Daniel Olhos Água disse...

Sou louco para ler esse livro, pois adoro James Patterson e seus romances policiais. O clima amoroso em algumas partes incomoda mesmo, já que nossa intenção é desvendar o mistério! Adoro livros que se passam na europa, então sei que vou gostar.
Abs


bookdan.blogspot.com

rudynalvacorreiasoares disse...

Vê!
Gosto muito de livros policiais e o autor é mestre na escrita.
Gosto de um pouco de romance no meio também, acredito que não atrapalharia minha leitura.
Uma pena que tenha achado forçado demais, mas como falou, indica a leitura e isso que vale.

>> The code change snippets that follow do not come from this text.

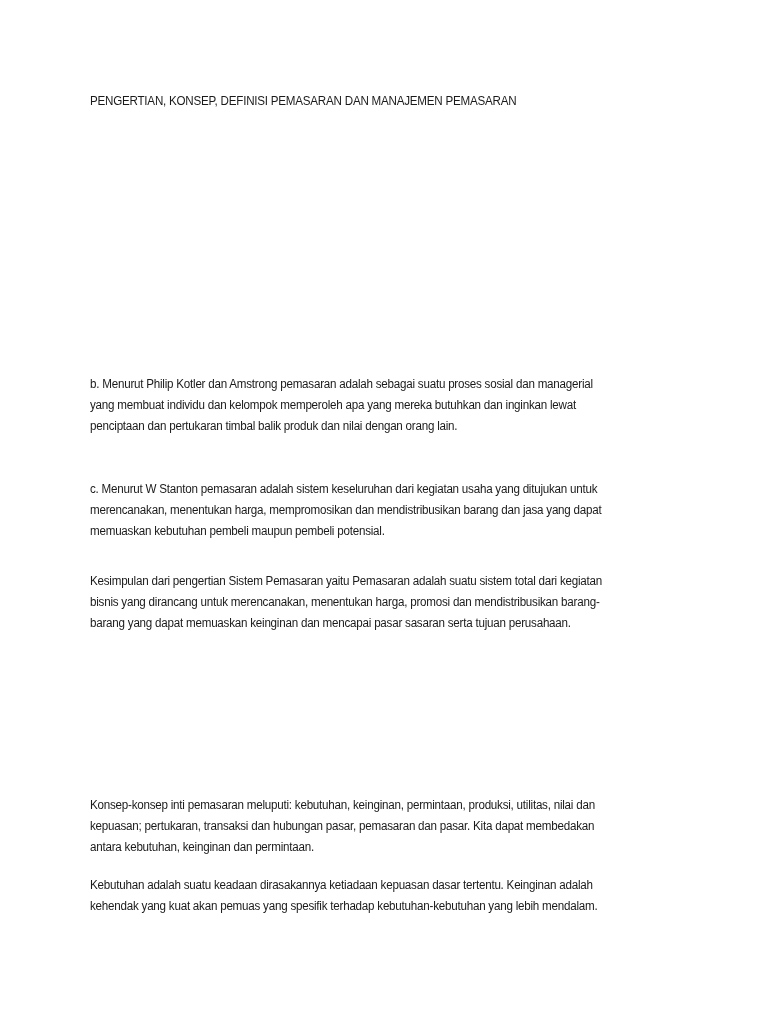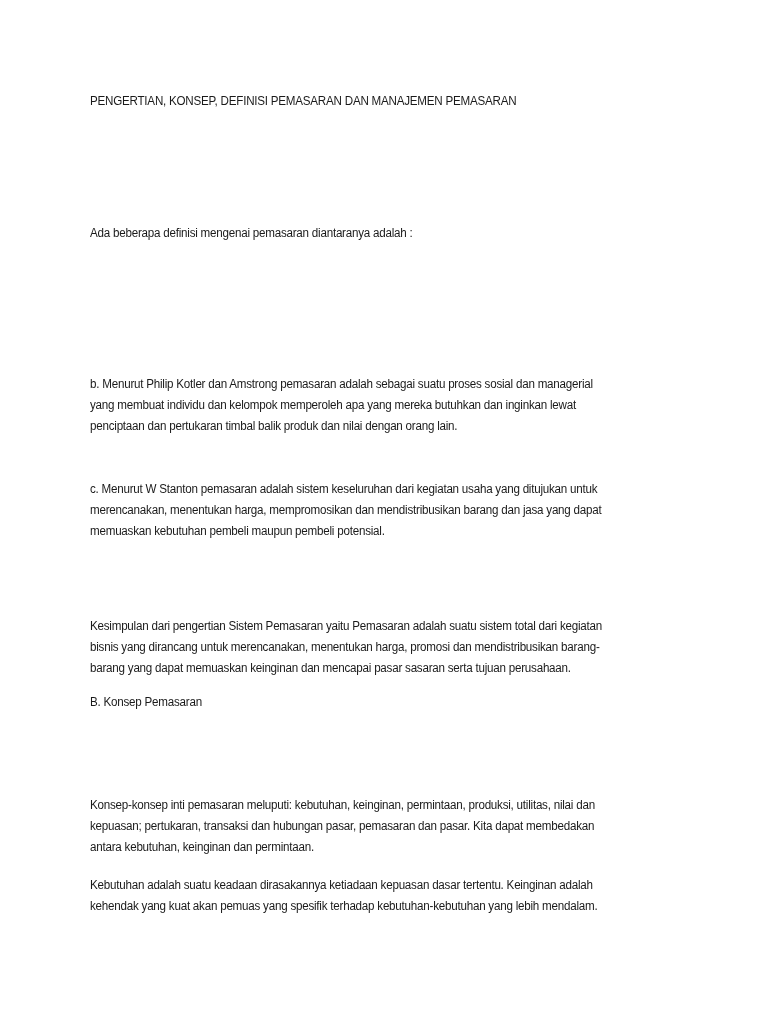--- a/index.html
+++ b/index.html
@@ -49,9 +49,6 @@
   </div>
 
 
-  <div class="block" style="top:223px;">
-    <span class="line">Ada beberapa definisi mengenai pemasaran diantaranya adalah :</span>
-  </div>
 
 
   <div class="block" style="top:374px;">

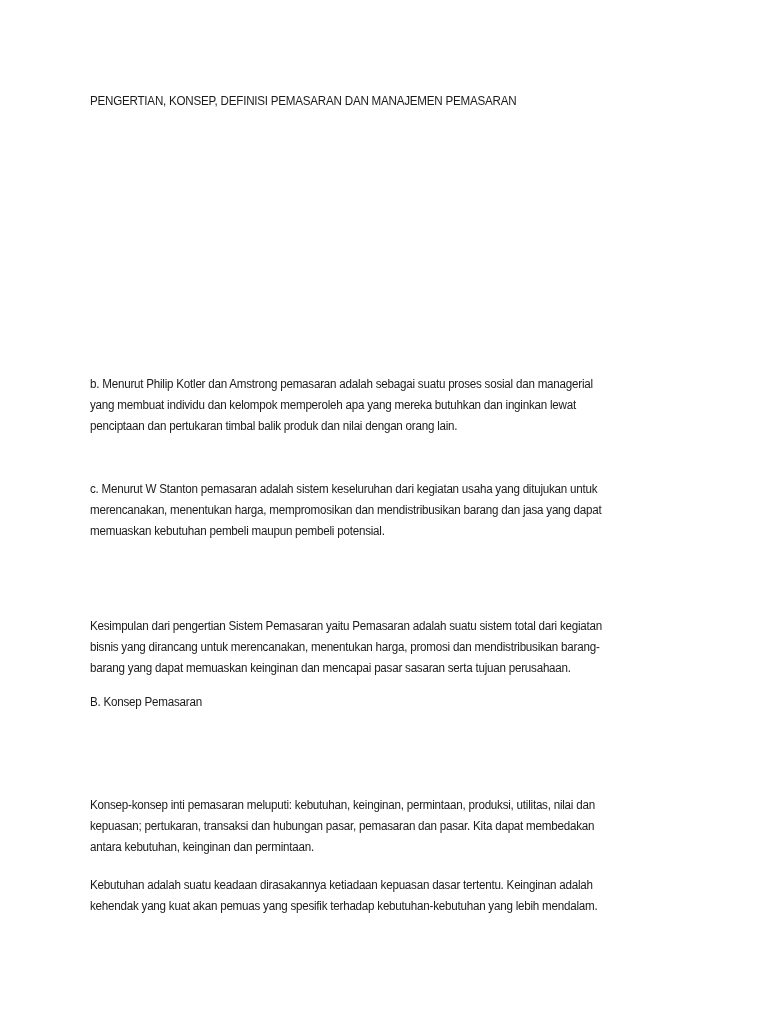--- a/index.html
+++ b/index.html
@@ -63,7 +63,7 @@
     <span class="line">memuaskan kebutuhan pembeli maupun pembeli potensial.</span>
   </div>
 
-  <div class="block" style="top:616px;">
+  <div class="block" style="top:571px;">
     <span class="line">Kesimpulan dari pengertian Sistem Pemasaran yaitu Pemasaran adalah suatu sistem total dari kegiatan</span>
     <span class="line">bisnis yang dirancang untuk merencanakan, menentukan harga, promosi dan mendistribusikan barang-</span>
     <span class="line">barang yang dapat memuaskan keinginan dan mencapai pasar sasaran serta tujuan perusahaan.</span>

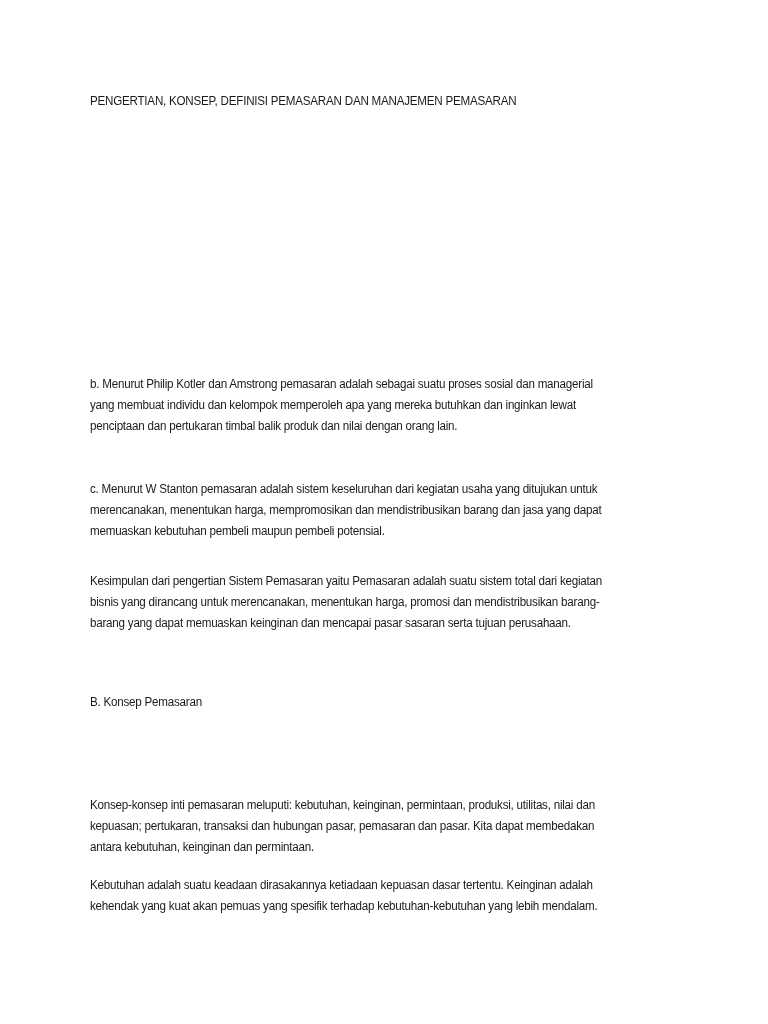--- a/index.html
+++ b/index.html
@@ -69,9 +69,6 @@
     <span class="line">barang yang dapat memuaskan keinginan dan mencapai pasar sasaran serta tujuan perusahaan.</span>
   </div>
 
-  <div class="block" style="top:692px;">
-    <span class="line">B. Konsep Pemasaran</span>
-  </div>
 
   <div class="block" style="top:795px;">
     <span class="line">Konsep-konsep inti pemasaran meluputi: kebutuhan, keinginan, permintaan, produksi, utilitas, nilai dan</span>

“O homem comum fala, o sábio escuta, o tolo discute.” (Sabedoria
oriental)

cheirinhos

Rudy

http://rudynalva-alegriadevivereamaroquebom.blogspot.com.br/

Participe do TOP COMENTARISTA de Janeiro, são 4 livros e 3
ganhadores!

Mariana Ogawa disse...

versátil é apelido p James Patterson eu tomei um susto uma vez que inventei de olhar a lista de livros escritos por ele! só falta livros de receitas...
tenho que concordar contigo, romance policial eu quero ver como vai ser resolvido as coisas, essa ideia dos crimes em vários paises me pareceu com os cap da série crossing lines... logo o primeiro caso são de mulheres mortas e aparentemente sem relação nenhuma.

Jéssica Maria disse...

Nunca consegui ler nada do autor ,mas quero muito ,li tantos comentários positivos sobre as obras dele *-*
Quanto ao livro ,acho bem interessante ,a capa é muito bonita e o enredo chama a atenção .

Jéssica Aguida disse...

Não curto muito esse gênero, mas fiquei super interessada em ler esse livro, pois já ouvi falar bastante, acho que vou dar uma chance hihi

suzana cariri disse...

Oi!
Já ouvi falar muito dos livros do James Patterson mas ainda não tive oportunidade de ler nada dele é esse livro dele já está na minha lista de leitura adoro esse gênero e a historia é muito interessante o que me deixou curiosa e também parece bem envolvente !!